Taking things from trashcans is a criminal offense. At least it was for this poor fellow caught stealing waste grease from Burger King. Why on earth the Burger King manager cared to rat him out is beyond me. Maybe it was a case of You Don't Know What You've Got Until It's Gone? When the manager saw someone pumping the inedible waste grease into a truck, he suddenly wanted it? The brown grease suddenly looked gold?
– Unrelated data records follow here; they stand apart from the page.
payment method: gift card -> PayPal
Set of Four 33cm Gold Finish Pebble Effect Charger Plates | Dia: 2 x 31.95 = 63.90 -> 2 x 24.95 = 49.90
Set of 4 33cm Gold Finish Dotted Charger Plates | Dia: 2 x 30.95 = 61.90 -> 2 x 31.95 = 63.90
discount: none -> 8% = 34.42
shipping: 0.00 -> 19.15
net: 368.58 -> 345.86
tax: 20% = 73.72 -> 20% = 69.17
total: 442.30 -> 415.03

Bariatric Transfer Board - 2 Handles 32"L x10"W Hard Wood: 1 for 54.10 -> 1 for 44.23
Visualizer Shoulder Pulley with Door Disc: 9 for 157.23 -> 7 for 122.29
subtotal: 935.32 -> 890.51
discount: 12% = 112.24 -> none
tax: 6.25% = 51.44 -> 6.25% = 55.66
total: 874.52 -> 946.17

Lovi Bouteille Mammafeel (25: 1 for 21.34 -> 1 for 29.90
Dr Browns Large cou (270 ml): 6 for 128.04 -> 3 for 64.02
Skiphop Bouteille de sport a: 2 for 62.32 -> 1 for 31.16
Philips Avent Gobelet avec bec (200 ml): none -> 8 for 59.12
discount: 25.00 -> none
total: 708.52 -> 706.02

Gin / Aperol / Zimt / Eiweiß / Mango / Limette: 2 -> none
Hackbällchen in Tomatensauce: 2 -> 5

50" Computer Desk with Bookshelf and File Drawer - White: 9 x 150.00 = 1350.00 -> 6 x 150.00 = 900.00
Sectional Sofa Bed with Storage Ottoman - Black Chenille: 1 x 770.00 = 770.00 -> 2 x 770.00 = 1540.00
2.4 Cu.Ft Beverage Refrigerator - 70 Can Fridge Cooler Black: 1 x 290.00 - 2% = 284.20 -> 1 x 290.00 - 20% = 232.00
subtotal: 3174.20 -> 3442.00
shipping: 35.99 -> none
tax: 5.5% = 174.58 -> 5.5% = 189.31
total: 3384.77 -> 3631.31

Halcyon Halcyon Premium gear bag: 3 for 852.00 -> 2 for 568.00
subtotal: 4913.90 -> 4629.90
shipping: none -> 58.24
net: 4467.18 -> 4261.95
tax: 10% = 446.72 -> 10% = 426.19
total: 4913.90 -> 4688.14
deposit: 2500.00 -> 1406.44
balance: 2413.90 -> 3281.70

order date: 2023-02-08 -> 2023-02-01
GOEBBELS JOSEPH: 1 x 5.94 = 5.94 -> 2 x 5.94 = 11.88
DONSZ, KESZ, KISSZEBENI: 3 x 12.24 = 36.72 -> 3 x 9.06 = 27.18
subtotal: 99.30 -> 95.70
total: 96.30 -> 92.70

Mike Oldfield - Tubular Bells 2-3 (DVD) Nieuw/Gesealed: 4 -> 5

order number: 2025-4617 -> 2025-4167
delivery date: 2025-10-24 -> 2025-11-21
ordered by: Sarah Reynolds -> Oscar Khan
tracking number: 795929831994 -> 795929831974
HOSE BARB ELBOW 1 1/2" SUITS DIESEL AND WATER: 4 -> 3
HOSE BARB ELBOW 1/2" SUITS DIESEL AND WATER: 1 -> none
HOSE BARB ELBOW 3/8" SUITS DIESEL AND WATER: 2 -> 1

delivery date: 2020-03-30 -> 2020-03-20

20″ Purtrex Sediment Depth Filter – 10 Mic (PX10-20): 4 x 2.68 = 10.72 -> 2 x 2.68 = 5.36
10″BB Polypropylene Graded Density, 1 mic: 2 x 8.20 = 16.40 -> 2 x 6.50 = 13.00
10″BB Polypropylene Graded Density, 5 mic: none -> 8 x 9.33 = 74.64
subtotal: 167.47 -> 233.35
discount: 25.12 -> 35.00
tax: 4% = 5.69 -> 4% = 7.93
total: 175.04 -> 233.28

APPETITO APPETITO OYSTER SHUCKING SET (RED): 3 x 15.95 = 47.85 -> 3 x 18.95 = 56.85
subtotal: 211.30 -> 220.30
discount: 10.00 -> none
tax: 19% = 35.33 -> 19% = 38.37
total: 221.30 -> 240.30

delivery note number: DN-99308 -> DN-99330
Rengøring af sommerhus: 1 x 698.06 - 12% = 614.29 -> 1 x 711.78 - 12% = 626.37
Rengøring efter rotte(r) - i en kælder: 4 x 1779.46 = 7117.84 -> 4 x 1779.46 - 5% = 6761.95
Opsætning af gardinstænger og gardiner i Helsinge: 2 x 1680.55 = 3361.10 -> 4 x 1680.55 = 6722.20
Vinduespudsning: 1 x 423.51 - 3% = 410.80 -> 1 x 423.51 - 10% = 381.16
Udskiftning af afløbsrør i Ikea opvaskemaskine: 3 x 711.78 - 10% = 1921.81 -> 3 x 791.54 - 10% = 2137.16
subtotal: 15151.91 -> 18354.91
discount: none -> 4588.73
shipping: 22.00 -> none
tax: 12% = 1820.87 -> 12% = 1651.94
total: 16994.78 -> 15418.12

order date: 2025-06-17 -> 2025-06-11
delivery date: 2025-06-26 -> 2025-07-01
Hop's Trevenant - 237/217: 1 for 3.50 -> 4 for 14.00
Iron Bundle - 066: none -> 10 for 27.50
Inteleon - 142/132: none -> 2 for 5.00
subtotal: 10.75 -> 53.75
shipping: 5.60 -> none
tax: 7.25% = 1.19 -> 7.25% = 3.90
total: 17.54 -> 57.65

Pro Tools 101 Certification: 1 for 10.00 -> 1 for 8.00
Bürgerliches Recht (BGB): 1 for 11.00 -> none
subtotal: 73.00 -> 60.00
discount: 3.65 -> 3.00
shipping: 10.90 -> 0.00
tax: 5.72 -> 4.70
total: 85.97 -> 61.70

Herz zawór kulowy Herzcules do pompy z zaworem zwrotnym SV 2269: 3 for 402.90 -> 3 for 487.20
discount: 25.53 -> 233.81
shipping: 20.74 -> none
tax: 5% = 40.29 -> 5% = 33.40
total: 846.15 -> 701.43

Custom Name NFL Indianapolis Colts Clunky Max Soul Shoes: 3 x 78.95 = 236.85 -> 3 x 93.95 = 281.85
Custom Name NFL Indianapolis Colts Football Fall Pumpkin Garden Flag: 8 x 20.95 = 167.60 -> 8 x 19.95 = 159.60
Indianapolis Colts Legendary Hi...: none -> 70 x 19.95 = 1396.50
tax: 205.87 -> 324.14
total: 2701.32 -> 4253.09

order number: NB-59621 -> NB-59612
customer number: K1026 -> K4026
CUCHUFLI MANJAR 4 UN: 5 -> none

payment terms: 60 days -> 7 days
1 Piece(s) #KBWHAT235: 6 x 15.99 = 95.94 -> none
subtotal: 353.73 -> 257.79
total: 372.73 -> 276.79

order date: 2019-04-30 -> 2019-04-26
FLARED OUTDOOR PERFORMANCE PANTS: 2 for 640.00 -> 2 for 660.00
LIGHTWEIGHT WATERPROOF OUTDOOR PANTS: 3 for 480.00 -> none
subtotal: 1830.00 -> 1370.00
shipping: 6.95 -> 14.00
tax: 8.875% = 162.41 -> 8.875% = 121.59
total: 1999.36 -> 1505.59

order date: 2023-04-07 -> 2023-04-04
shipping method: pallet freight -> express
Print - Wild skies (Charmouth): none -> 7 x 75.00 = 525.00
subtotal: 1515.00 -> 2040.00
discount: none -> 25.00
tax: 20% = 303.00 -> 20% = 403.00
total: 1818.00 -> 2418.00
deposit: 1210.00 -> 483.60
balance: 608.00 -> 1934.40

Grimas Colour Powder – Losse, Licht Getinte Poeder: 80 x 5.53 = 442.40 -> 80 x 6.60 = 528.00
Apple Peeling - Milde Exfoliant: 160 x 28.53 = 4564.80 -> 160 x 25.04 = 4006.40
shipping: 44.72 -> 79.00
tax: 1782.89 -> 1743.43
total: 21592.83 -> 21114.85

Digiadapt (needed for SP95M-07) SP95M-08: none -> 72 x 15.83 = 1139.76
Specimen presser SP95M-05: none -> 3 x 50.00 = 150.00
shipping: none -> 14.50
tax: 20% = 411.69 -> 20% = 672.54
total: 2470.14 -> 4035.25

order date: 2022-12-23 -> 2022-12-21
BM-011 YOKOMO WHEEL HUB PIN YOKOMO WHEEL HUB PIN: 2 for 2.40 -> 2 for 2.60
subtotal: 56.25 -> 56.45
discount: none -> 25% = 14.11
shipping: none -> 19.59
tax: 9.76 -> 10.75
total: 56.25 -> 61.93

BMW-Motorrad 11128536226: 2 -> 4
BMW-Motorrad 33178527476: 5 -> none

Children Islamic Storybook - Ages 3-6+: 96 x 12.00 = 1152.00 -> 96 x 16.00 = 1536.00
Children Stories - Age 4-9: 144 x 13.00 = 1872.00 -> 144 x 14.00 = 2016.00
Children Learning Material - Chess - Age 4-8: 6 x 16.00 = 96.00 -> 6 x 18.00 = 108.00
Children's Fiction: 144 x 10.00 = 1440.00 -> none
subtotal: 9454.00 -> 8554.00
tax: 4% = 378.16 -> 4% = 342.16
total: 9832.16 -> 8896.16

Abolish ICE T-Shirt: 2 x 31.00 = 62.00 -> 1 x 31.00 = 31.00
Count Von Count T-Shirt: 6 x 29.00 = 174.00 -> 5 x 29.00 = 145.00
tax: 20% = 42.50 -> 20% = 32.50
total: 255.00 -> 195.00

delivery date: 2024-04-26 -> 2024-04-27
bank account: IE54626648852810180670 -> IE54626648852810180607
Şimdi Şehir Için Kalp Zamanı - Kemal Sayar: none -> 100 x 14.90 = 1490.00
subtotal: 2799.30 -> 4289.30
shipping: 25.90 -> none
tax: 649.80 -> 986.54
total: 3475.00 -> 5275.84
Biodiesel--made by combining alcohol (usually methanol) with vegetable oil, animal fat, or recycled cooking grease--is a good fuel alternative. It's theoreticaly cheap to produce and carbon-neutral. Unfortunately, there's just not enough waste grease to make a significant difference. (A doctor quoted in the NYTimes estimated that New York City could produce 53 million gallons of biodiesel annually from its waste greases--that is, "about five times the annual diesel fuel consumption of the city public transit system." But even if all of the 3.8 billion pounds of restaurant waste grease in the United States were turned into biodiesel, that's only 495 million gallons, a mere 1 percent of the country's total diesel consumption.) And so we see the manager's reason for ratting: waste grease is a scarce commodity, indeed! The only question that remains is why this man from Illinois chose the Burger King in Morgan Hill, Ca. He couldn't find any Burger King closer?